Your answer must consist of exactly the lines below, starting with the line with "- ☑ FIPS 140-3" and going on through the line with "GEOS-Chem benchmark simulations.", and nothing else.

******

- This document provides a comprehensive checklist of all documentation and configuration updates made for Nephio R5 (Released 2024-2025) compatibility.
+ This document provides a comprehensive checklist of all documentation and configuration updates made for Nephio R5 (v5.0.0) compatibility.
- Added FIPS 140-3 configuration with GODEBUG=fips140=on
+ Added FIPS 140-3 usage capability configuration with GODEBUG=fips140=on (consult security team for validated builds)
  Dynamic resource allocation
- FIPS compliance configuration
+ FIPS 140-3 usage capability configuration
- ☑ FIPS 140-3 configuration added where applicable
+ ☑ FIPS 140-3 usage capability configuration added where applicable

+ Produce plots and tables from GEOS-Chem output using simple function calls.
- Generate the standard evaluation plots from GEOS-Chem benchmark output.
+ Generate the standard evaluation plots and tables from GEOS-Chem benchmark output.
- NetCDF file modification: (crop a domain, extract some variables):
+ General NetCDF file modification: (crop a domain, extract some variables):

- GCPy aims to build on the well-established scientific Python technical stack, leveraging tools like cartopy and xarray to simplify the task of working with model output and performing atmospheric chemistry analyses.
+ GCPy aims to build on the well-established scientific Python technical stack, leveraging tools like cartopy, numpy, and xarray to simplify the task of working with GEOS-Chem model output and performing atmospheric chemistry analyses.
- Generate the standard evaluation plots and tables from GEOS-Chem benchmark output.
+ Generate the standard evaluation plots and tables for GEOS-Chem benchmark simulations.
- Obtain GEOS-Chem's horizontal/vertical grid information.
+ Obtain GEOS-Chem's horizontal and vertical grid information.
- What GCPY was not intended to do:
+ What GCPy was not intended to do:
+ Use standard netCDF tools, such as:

******

> [Solution for this task]:
- ☑ FIPS 140-3 configuration added where applicable
+ ☑ FIPS 140-3 usage capability configuration added where applicable

+ Produce plots and tables from GEOS-Chem output using simple function calls.
- Generate the standard evaluation plots from GEOS-Chem benchmark output.
+ Generate the standard evaluation plots and tables from GEOS-Chem benchmark output.
- NetCDF file modification: (crop a domain, extract some variables):
+ General NetCDF file modification: (crop a domain, extract some variables):

- GCPy aims to build on the well-established scientific Python technical stack, leveraging tools like cartopy and xarray to simplify the task of working with model output and performing atmospheric chemistry analyses.
+ GCPy aims to build on the well-established scientific Python technical stack, leveraging tools like cartopy, numpy, and xarray to simplify the task of working with GEOS-Chem model output and performing atmospheric chemistry analyses.
- Generate the standard evaluation plots and tables from GEOS-Chem benchmark output.
+ Generate the standard evaluation plots and tables for GEOS-Chem benchmark simulations.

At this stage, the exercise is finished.